» **WHAT TO DO**
The entries are to be reproduced verbatim, with all pictures omitted.
————
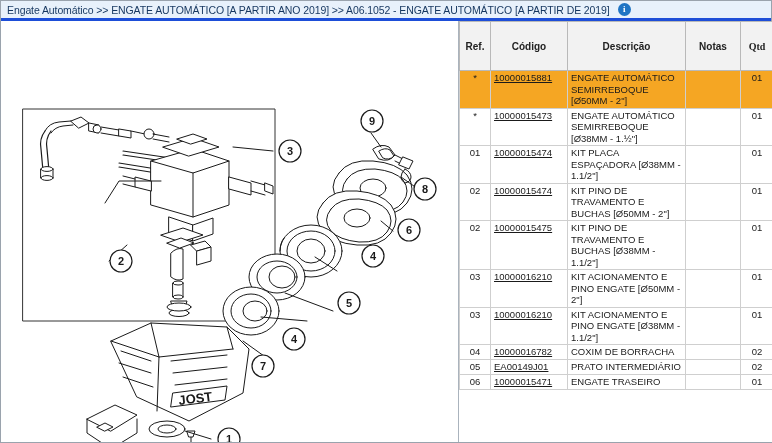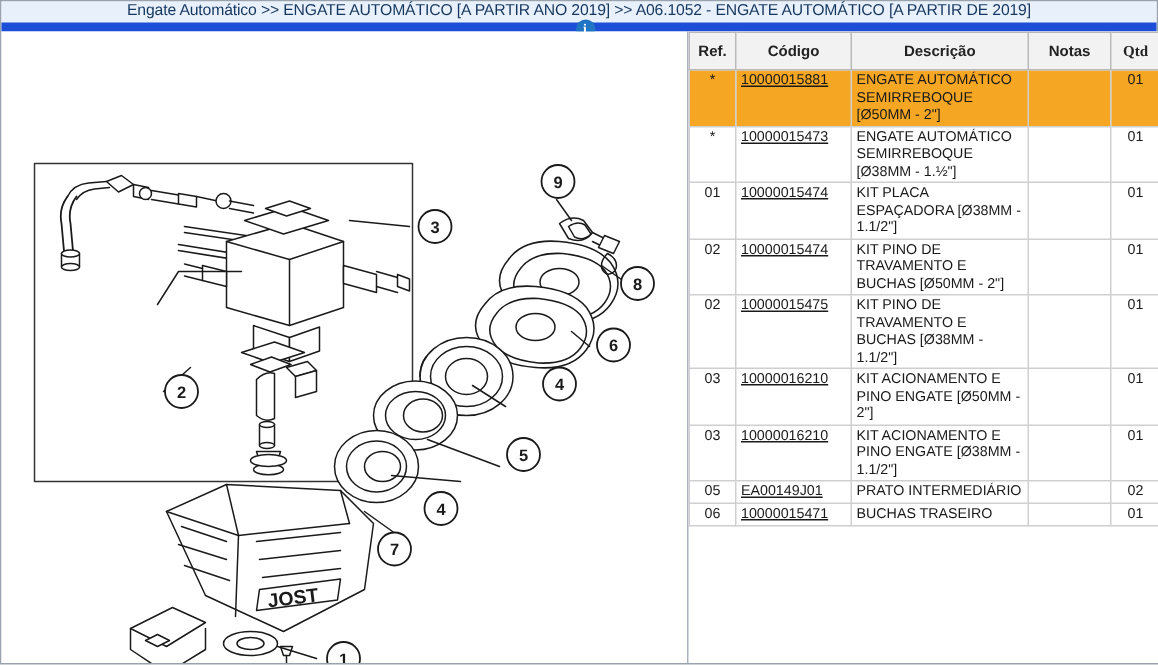--- a/index.html
+++ b/index.html
@@ -31,12 +31,11 @@
     width: 770px;
     height: 20px;
     background: #e8f1fb;
-    border-bottom: 6px solid #1d4ed8;
+    border-bottom: 3px solid #1d4ed8;
     display: flex;
     align-items: center;
     padding: 0 6px;
     box-sizing: border-box;
-    flex-direction: column;
   }
   .breadcrumb-text {
     font-size: 10.5px;

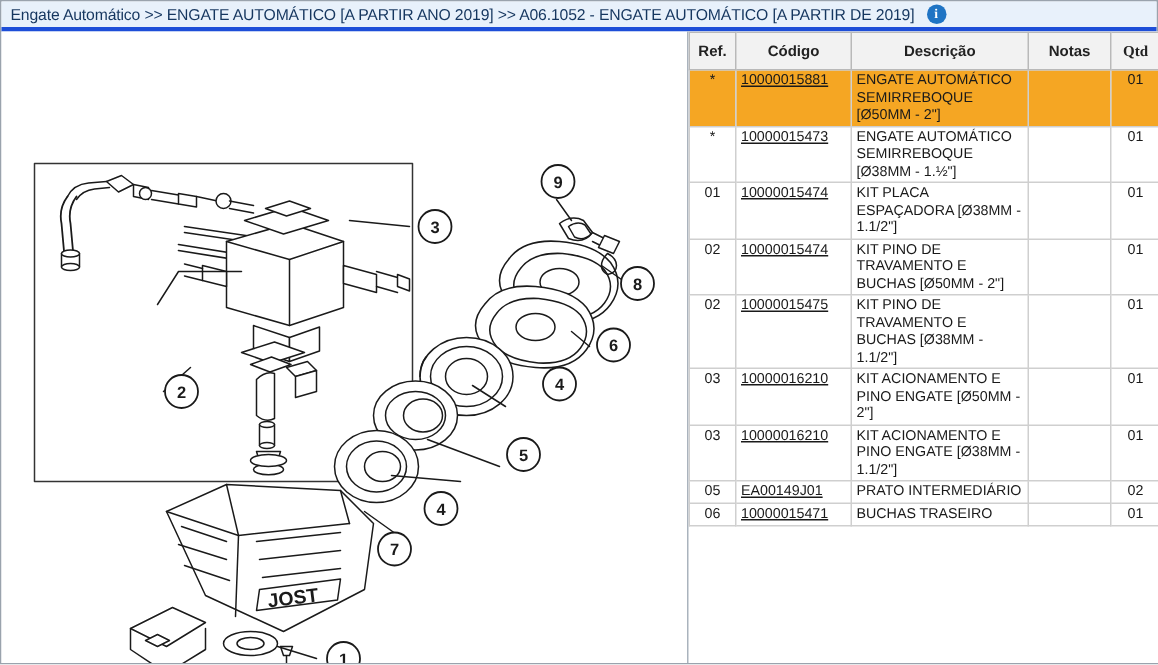--- a/index.html
+++ b/index.html
@@ -98,7 +98,7 @@
     font-weight: bold;
     font-size: 10px;
     height: 16px;
-    padding: 4px 2px;
+    padding: 16px 2px;
     color: #222;
     text-align: center;
   }

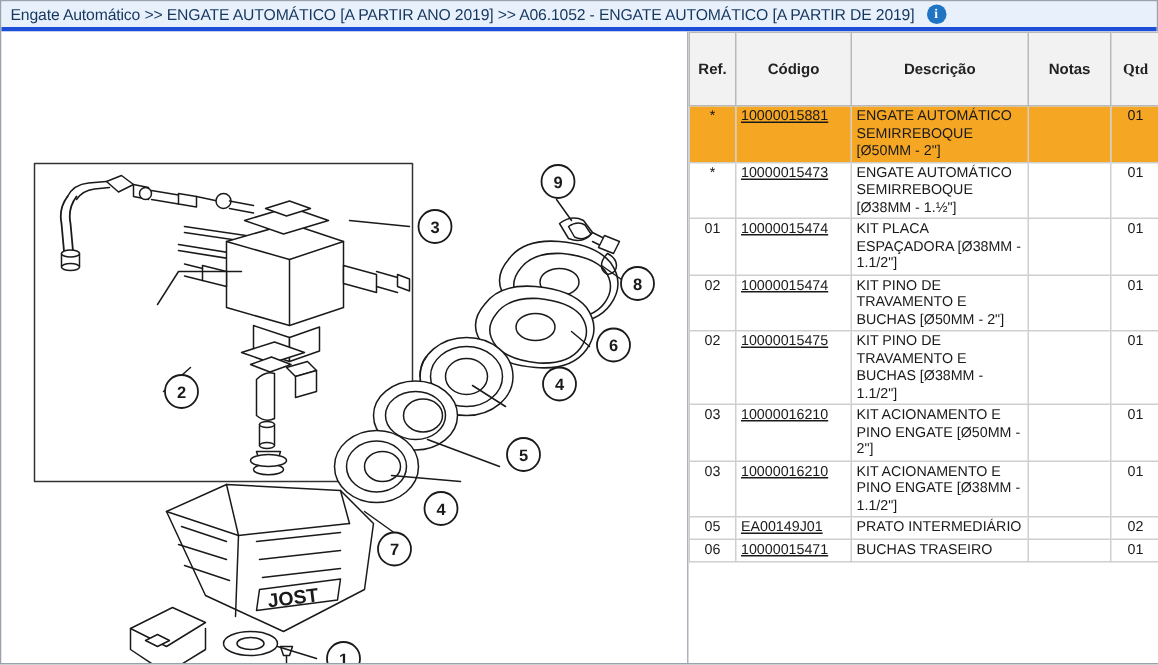--- a/index.html
+++ b/index.html
@@ -368,6 +368,13 @@
             <td class="c-qtd">01</td>
           </tr>
           <tr>
+            <td class="c-ref">04</td>
+            <td class="c-cod">10000016782</td>
+            <td class="c-desc">COXIM DE BORRACHA</td>
+            <td class="c-not"></td>
+            <td class="c-qtd">02</td>
+          </tr>
+          <tr>
             <td class="c-ref">05</td>
             <td class="c-cod">EA00149J01</td>
             <td class="c-desc">PRATO INTERMEDIÁRIO</td>

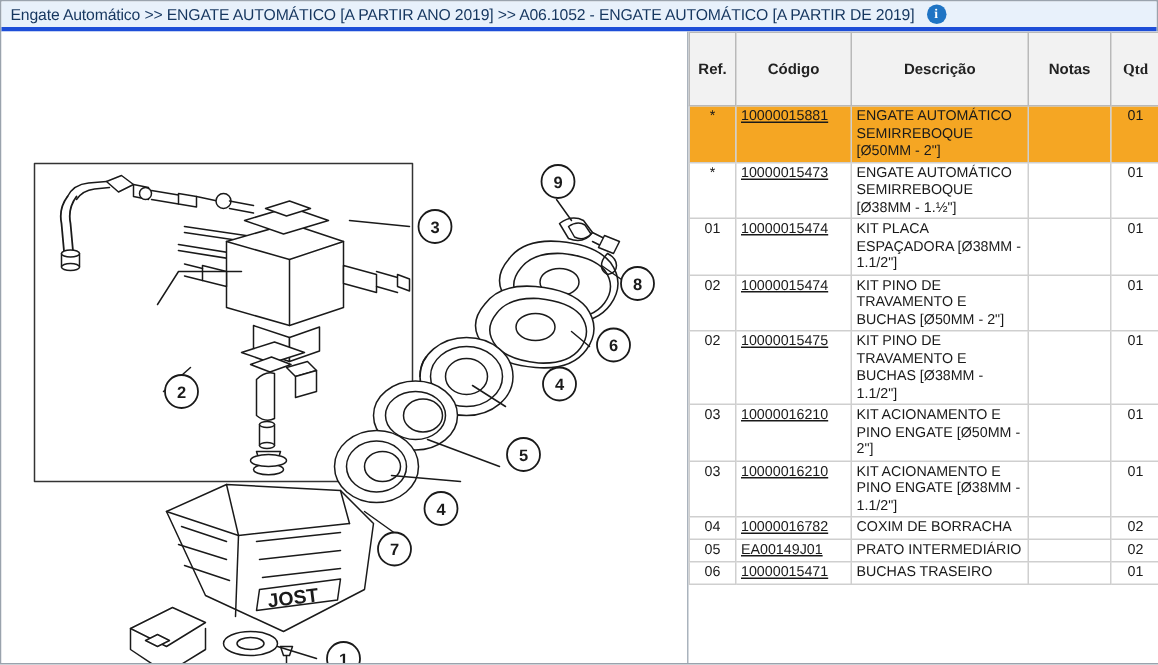--- a/index.html
+++ b/index.html
@@ -384,7 +384,7 @@
           <tr>
             <td class="c-ref">06</td>
             <td class="c-cod">10000015471</td>
-            <td class="c-desc">BUCHAS TRASEIRO</td>
+            <td class="c-desc">ENGATE TRASEIRO</td>
             <td class="c-not"></td>
             <td class="c-qtd">01</td>
           </tr>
————
» **OUTPUT**
--- a/index.html
+++ b/index.html
@@ -31,12 +31,11 @@
     width: 770px;
     height: 20px;
     background: #e8f1fb;
-    border-bottom: 6px solid #1d4ed8;
+    border-bottom: 3px solid #1d4ed8;
     display: flex;
     align-items: center;
     padding: 0 6px;
     box-sizing: border-box;
-    flex-direction: column;
   }
   .breadcrumb-text {
     font-size: 10.5px;

--- a/index.html
+++ b/index.html
@@ -98,7 +98,7 @@
     font-weight: bold;
     font-size: 10px;
     height: 16px;
-    padding: 4px 2px;
+    padding: 16px 2px;
     color: #222;
     text-align: center;
   }

--- a/index.html
+++ b/index.html
@@ -368,6 +368,13 @@
             <td class="c-qtd">01</td>
           </tr>
           <tr>
+            <td class="c-ref">04</td>
+            <td class="c-cod">10000016782</td>
+            <td class="c-desc">COXIM DE BORRACHA</td>
+            <td class="c-not"></td>
+            <td class="c-qtd">02</td>
+          </tr>
+          <tr>
             <td class="c-ref">05</td>
             <td class="c-cod">EA00149J01</td>
             <td class="c-desc">PRATO INTERMEDIÁRIO</td>

--- a/index.html
+++ b/index.html
@@ -384,7 +384,7 @@
           <tr>
             <td class="c-ref">06</td>
             <td class="c-cod">10000015471</td>
-            <td class="c-desc">BUCHAS TRASEIRO</td>
+            <td class="c-desc">ENGATE TRASEIRO</td>
             <td class="c-not"></td>
             <td class="c-qtd">01</td>
           </tr>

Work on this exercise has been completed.